Dimanche, 17h39, et je viens de finir un livre, ce livre “Réparer le futur : Du numérique à l’écologie” (Édition de l’Observatoire). Dans un contexte la pollution numérique est de plus en plus présente, ce livre éveille les consciences de chacun. Pour Inès Leonarduzzi, l’auteure de cet ouvrage, “Réconcilier nos usages de la technologie et notre sensibilité citoyenne, suppose d’entrer dans l’ère du numérique résilient pour ne plus affecter notre quotidien.”. Ce livre documente et nourrit les questionnements sur les aspects de la problématique « environnement et digital ». 

Ines Leonarduzzi

Une femme entrepreneure et engagée

Dans ce paragraphe, je vous dévoile en quelques mots la vie d’Inès. Écrivaine, conférencière et cheffe d’entreprise, Inès Leonarduzzi se bat pour faire diminuer la pollution numérique. Passionnée par le domaine de l’art, elle commence son parcours professionnel en créant sa première start-up à Hong Kong dans le numérique et l’art. Ensuite, durant de nombreuses années, Inès est au service de grands groupes de luxe pour les aider dans leur stratégie numérique. C’est en 2015, qu’elle fonde une association visant à améliorer l’entraide professionnelle entre femmes : The Wit (Women Inspiring Talks). En août 2017, elle fonde l’ONG Digital for the Planet, dont l’objectif est de promouvoir les valeurs de l’écologie numérique. Digital for the Planet essaye de rendre le numérique plus responsable sur le plan environnemental, intellectuel et sociétal.

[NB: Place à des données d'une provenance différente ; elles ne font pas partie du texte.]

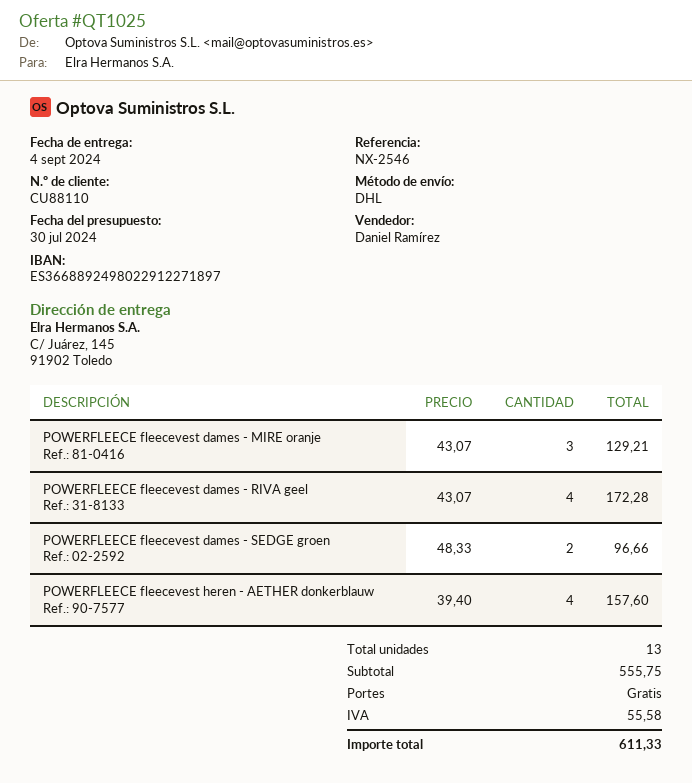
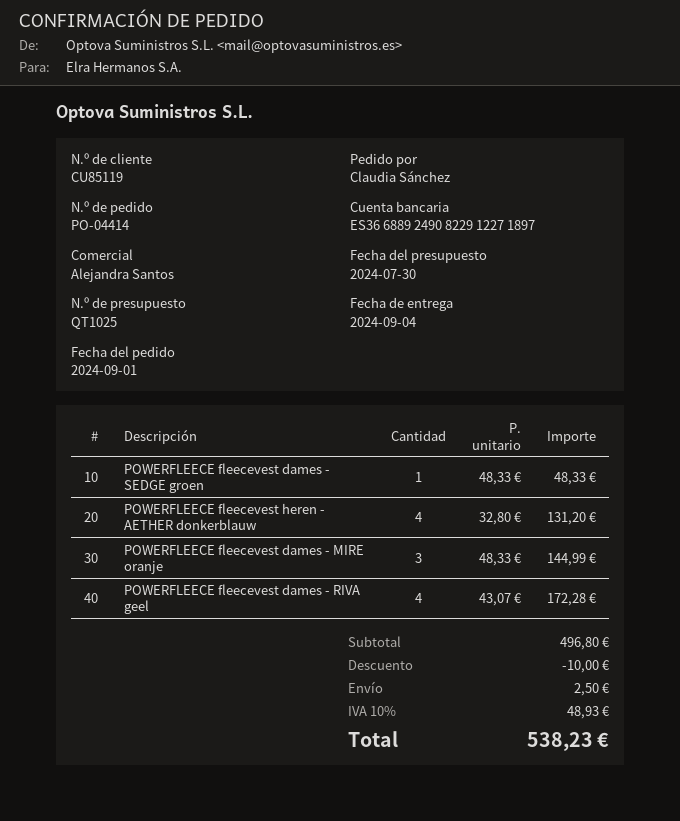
customer number: CU88110 -> CU85119
sales rep: Daniel Ramírez -> Alejandra Santos
bank account: ES3668892498022912271897 -> ES3668892490822912271897
POWERFLEECE fleecevest dames - MIRE oranje: 3 x 43.07 = 129.21 -> 3 x 48.33 = 144.99
POWERFLEECE fleecevest dames - SEDGE groen: 2 x 48.33 = 96.66 -> 1 x 48.33 = 48.33
POWERFLEECE fleecevest heren - AETHER donkerblauw: 4 x 39.40 = 157.60 -> 4 x 32.80 = 131.20
subtotal: 555.75 -> 496.80
discount: none -> 10.00
shipping: 0.00 -> 2.50
tax: 55.58 -> 48.93
total: 611.33 -> 538.23

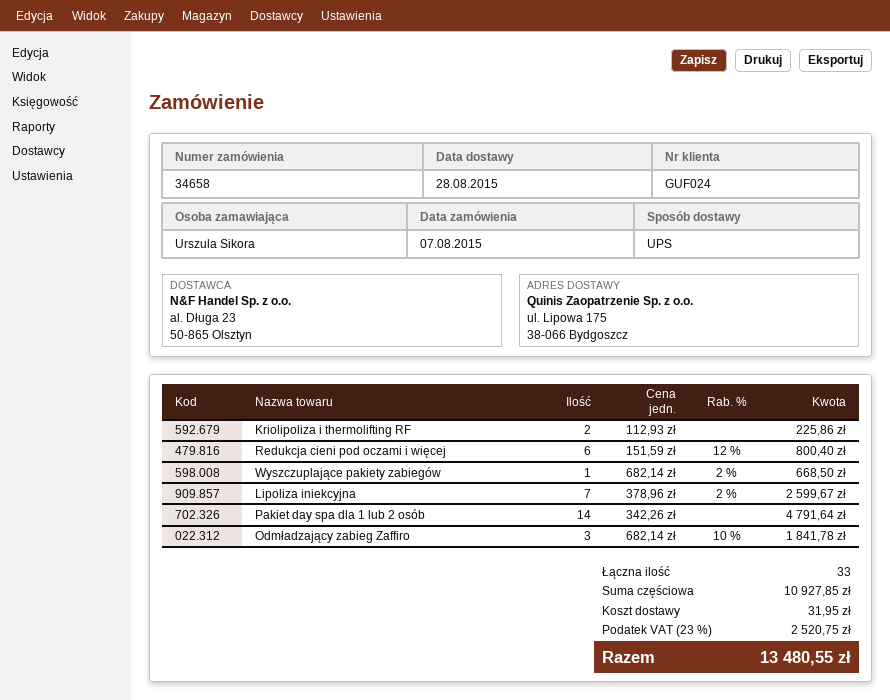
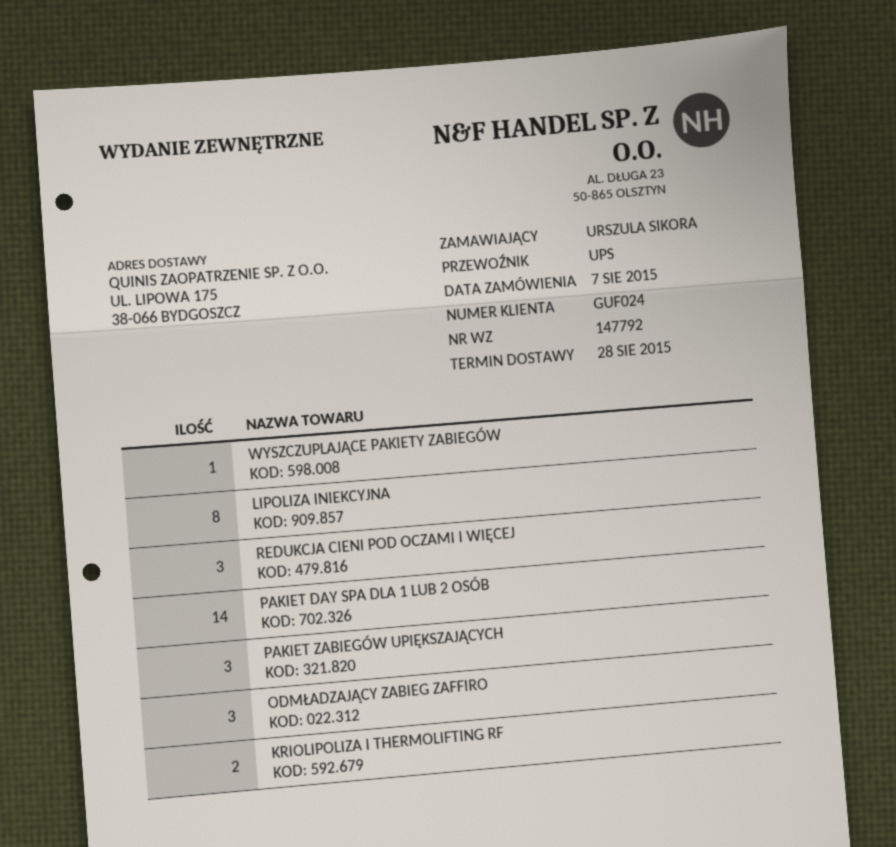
Redukcja cieni pod oczami i więcej: 6 -> 3
Lipoliza iniekcyjna: 7 -> 8
PAKIET ZABIEGÓW UPIĘKSZAJĄCYCH: none -> 3

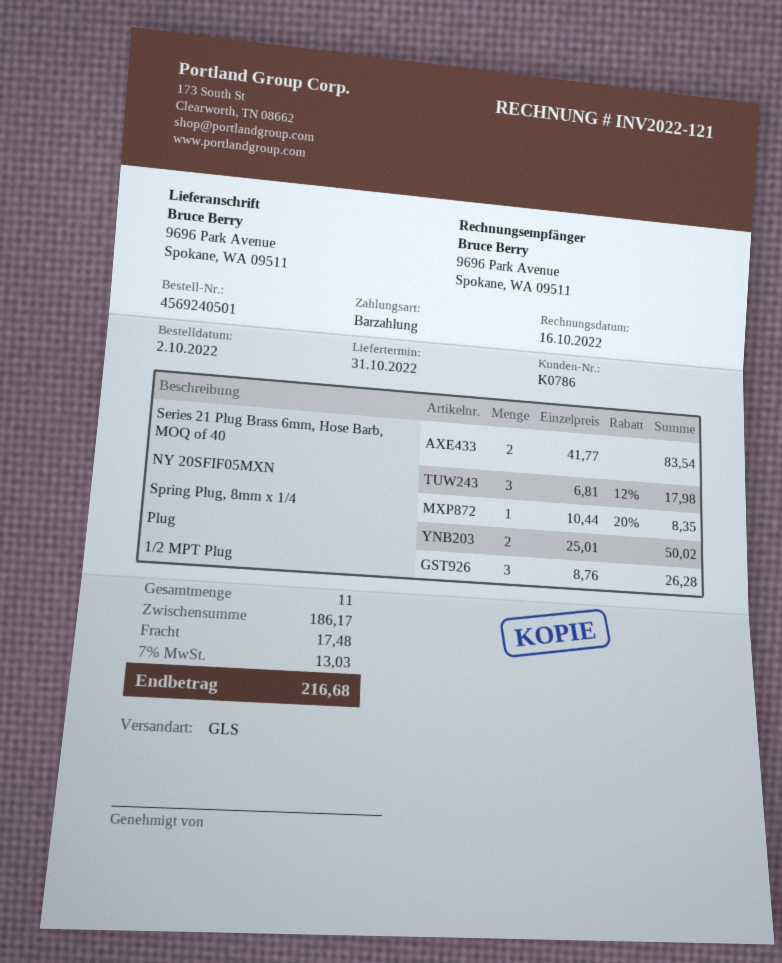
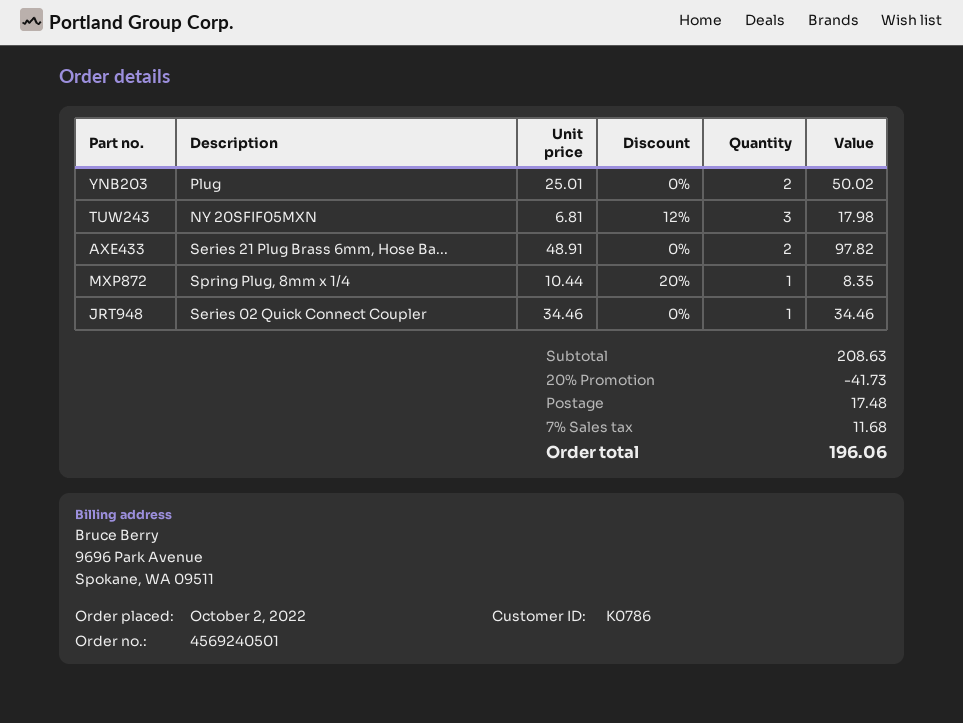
Series 21 Plug Brass 6mm, Hose Barb, MOQ of 40: 2 x 41.77 = 83.54 -> 2 x 48.91 = 97.82
1/2 MPT Plug: 3 x 8.76 = 26.28 -> none
Series 02 Quick Connect Coupler: none -> 1 x 34.46 = 34.46
subtotal: 186.17 -> 208.63
discount: none -> 20% = 41.73
tax: 7% = 13.03 -> 7% = 11.68
total: 216.68 -> 196.06

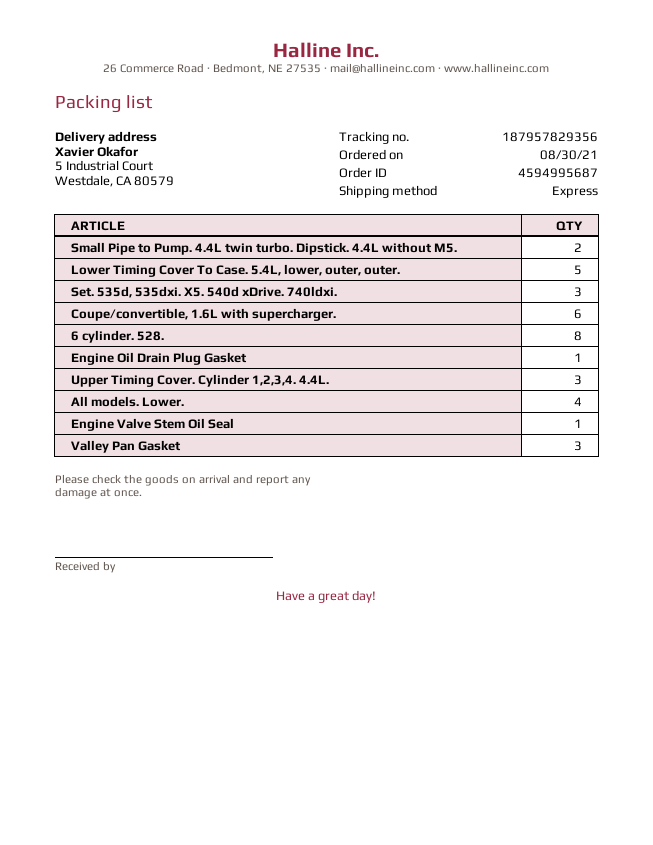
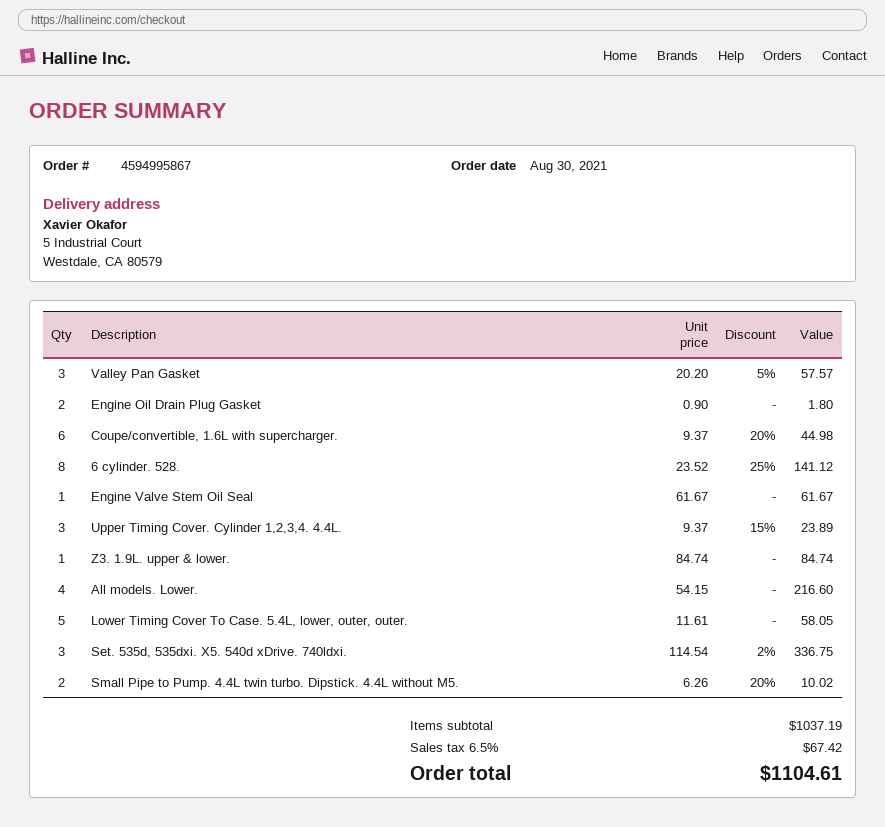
order number: 4594995687 -> 4594995867
Engine Oil Drain Plug Gasket: 1 -> 2
Z3. 1.9L. upper & lower.: none -> 1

La pollution numérique : une ouverture vers des horizons à réparer…

Publié en février 2021, « Réparer le futur » traite l’impact de notre consommation du web sur la planète et les humains. Il est vrai que l’ensemble du numérique présente un envers du décor… “Pour sauver le monde, il n’y a rien à inventer. Tout ce dont on a besoin existe déjà. Il faut simplement avoir des yeux pour le voir et du cœur pour en donner à tout le monde.” lui a confié son grand-père, Jeddi.

Non. Il n’y a pas tout à inventer pour repenser nos habitudes avec le numérique. C’est ce que Inès dévoile au fil de son livre. Elle développe l’idée que l’être humain est capable de défaire une habitude. Malgré le fait que nous sommes davantage aptes à “prendre des habitudes”.

 

Le plus important est d’acquérir un “savoir d’achat”, diminuer l’empreinte carbone laissée par nos appareils… Il faut apprendre à déconnecter, à suivre l’itinéraire de nos données en espérant tirer profit un jour. 

En conclusion : développer la durabilité numérique avec une conscience écologique, voilà en quelques mots ce que retranscrit ce livre. Entre chiffres, dates clés, références historiques, économiques et expériences personnelles, ce livre est le parfait accord entre partage, réflexion et fondateur pour l’avenir.